RECORDS PROVIDED —

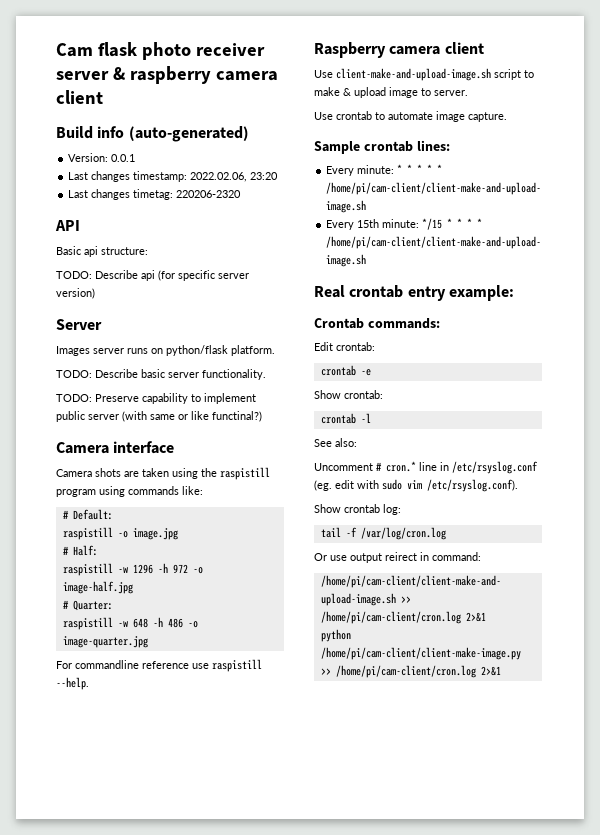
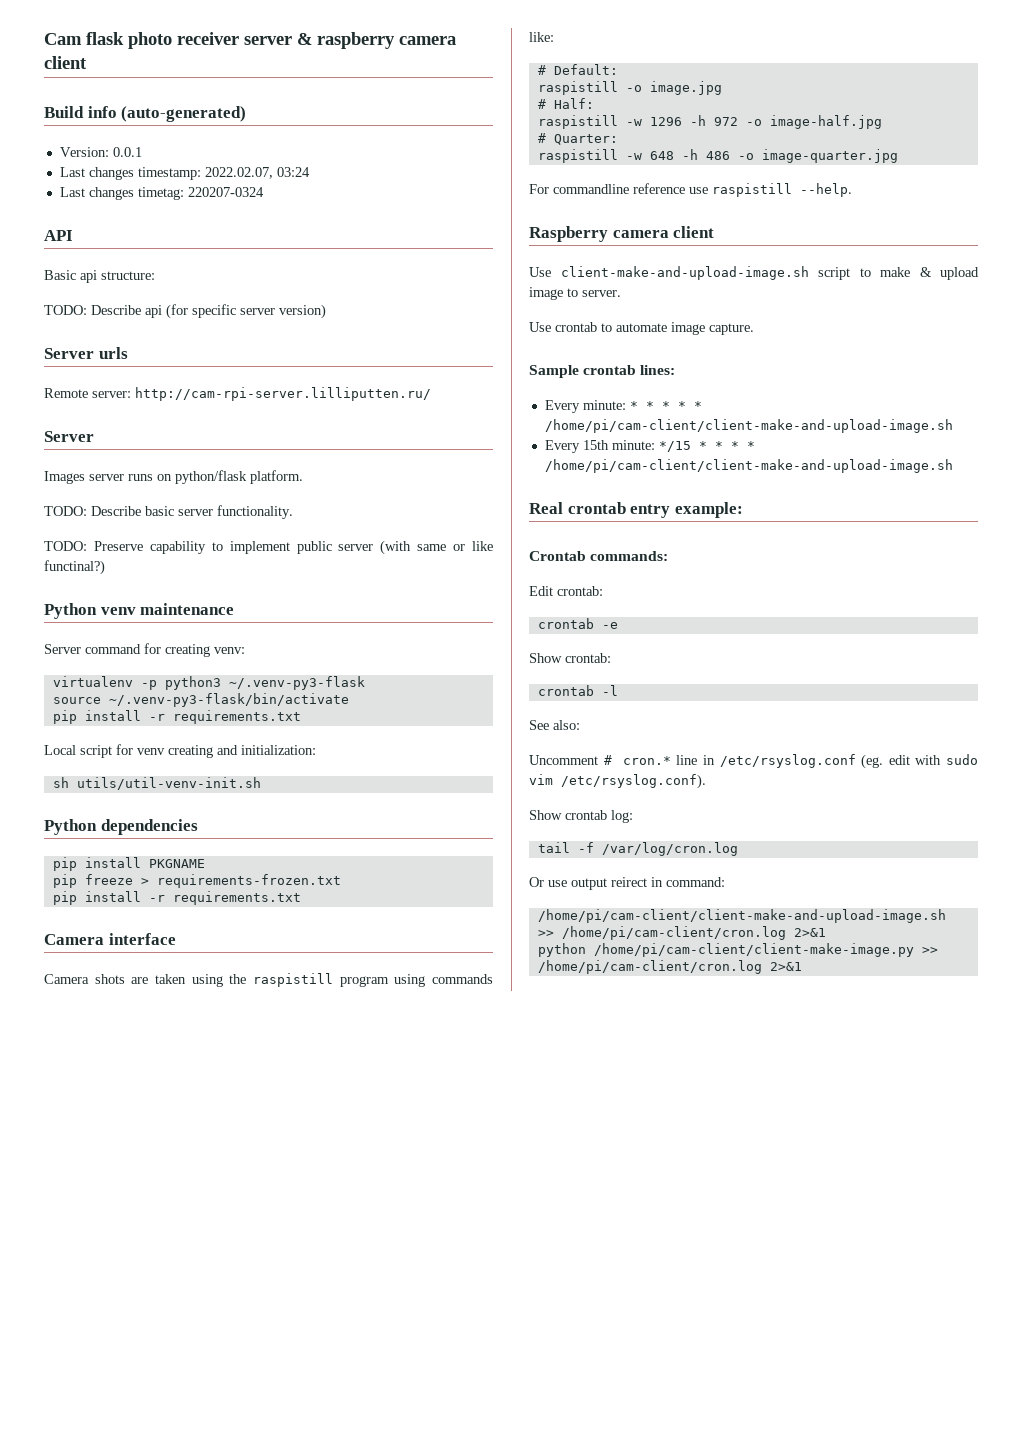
[190,172,279,182] 2022.02.06, 23:20 -> [204,167,310,179] 2022.02.07, 03:24
[176,190,242,198] 220206-2320 -> [187,187,264,197] 220207-0324
(95, 293) none -> [44,347,128,359] [44,387,431,401] // Server urls // Remote server: http://cam-rpi-server.lilliputten.ru/
(262, 416) none -> [44,603,235,619] [44,643,245,657] [52,676,365,690] [52,693,349,707] [52,710,301,724] [44,744,316,758] [52,777,261,790] [44,819,198,835] [52,857,205,871] [52,874,341,888] [52,891,301,905] // Python venv maintenance // Server command for creating venv: // virtualenv -p python3 ~/.venv-py3-flask // source ~/.venv-py3-flask/bin/activate // pip install -r requirements.txt // Local script for venv creating and initialization: // sh utils/util-venv-init.sh // Python dependencies // pip install PKGNAME // pip freeze > requirements-frozen.txt // pip install -r requirements.txt

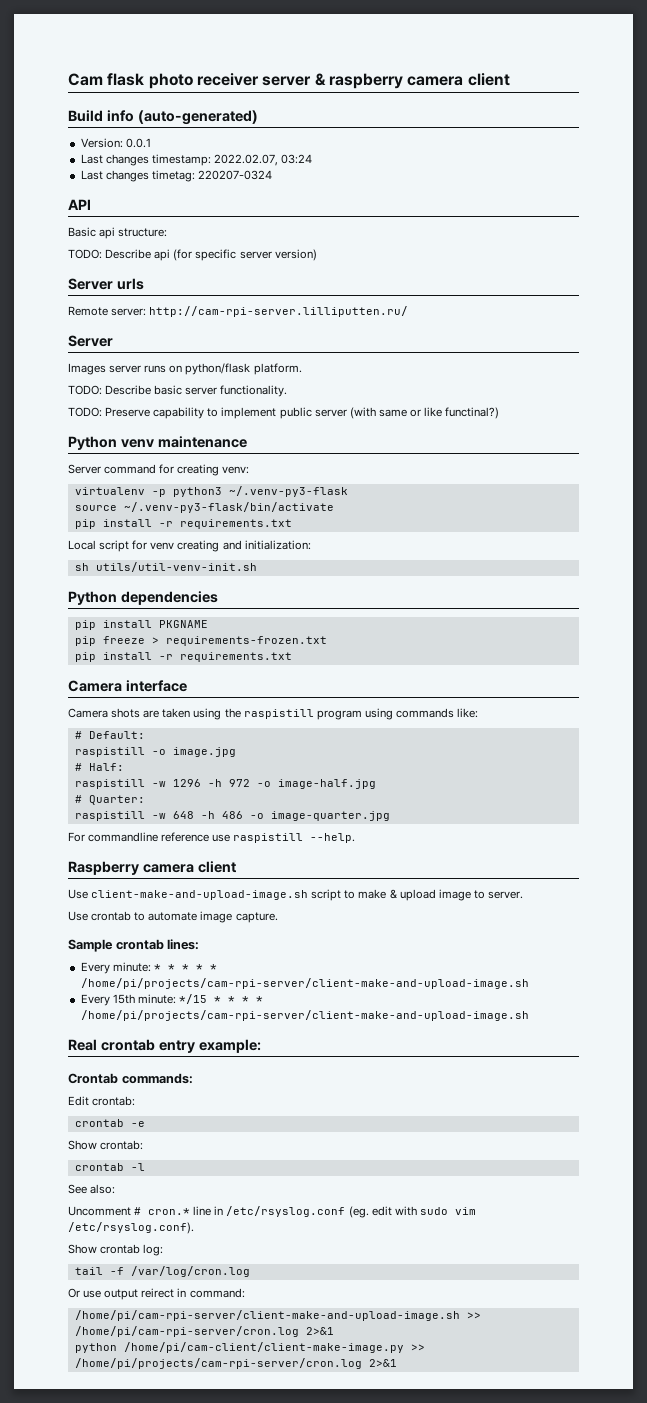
[544,419,953,433] /home/pi/cam-client/client-make-and-upload-image.sh -> [80,978,529,989] /home/pi/projects/cam-rpi-server/client-make-and-upload-image.sh
[544,459,953,473] /home/pi/cam-client/client-make-and-upload-image.sh -> [80,1010,529,1021] /home/pi/projects/cam-rpi-server/client-make-and-upload-image.sh
[537,909,946,923] [537,926,786,940] /home/pi/cam-client/client-make-and-upload-image.sh >> /home/pi/cam-client/cron.log -> [74,1310,481,1321] [74,1326,299,1337] /home/pi/cam-rpi-server/client-make-and-upload-image.sh >> /home/pi/cam-rpi-server/cron.log
[537,960,762,974] /home/pi/cam-client/cron.log -> [74,1358,362,1369] /home/pi/projects/cam-rpi-server/cron.log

WORK ORDER — A complete and exact copy of the records is required. Exclude the pictures.

RESPONSE AREA —
[190,172,279,182] 2022.02.06, 23:20 -> [204,167,310,179] 2022.02.07, 03:24
[176,190,242,198] 220206-2320 -> [187,187,264,197] 220207-0324
(95, 293) none -> [44,347,128,359] [44,387,431,401] // Server urls // Remote server: http://cam-rpi-server.lilliputten.ru/
(262, 416) none -> [44,603,235,619] [44,643,245,657] [52,676,365,690] [52,693,349,707] [52,710,301,724] [44,744,316,758] [52,777,261,790] [44,819,198,835] [52,857,205,871] [52,874,341,888] [52,891,301,905] // Python venv maintenance // Server command for creating venv: // virtualenv -p python3 ~/.venv-py3-flask // source ~/.venv-py3-flask/bin/activate // pip install -r requirements.txt // Local script for venv creating and initialization: // sh utils/util-venv-init.sh // Python dependencies // pip install PKGNAME // pip freeze > requirements-frozen.txt // pip install -r requirements.txt

[544,419,953,433] /home/pi/cam-client/client-make-and-upload-image.sh -> [80,978,529,989] /home/pi/projects/cam-rpi-server/client-make-and-upload-image.sh
[544,459,953,473] /home/pi/cam-client/client-make-and-upload-image.sh -> [80,1010,529,1021] /home/pi/projects/cam-rpi-server/client-make-and-upload-image.sh
[537,909,946,923] [537,926,786,940] /home/pi/cam-client/client-make-and-upload-image.sh >> /home/pi/cam-client/cron.log -> [74,1310,481,1321] [74,1326,299,1337] /home/pi/cam-rpi-server/client-make-and-upload-image.sh >> /home/pi/cam-rpi-server/cron.log
[537,960,762,974] /home/pi/cam-client/cron.log -> [74,1358,362,1369] /home/pi/projects/cam-rpi-server/cron.log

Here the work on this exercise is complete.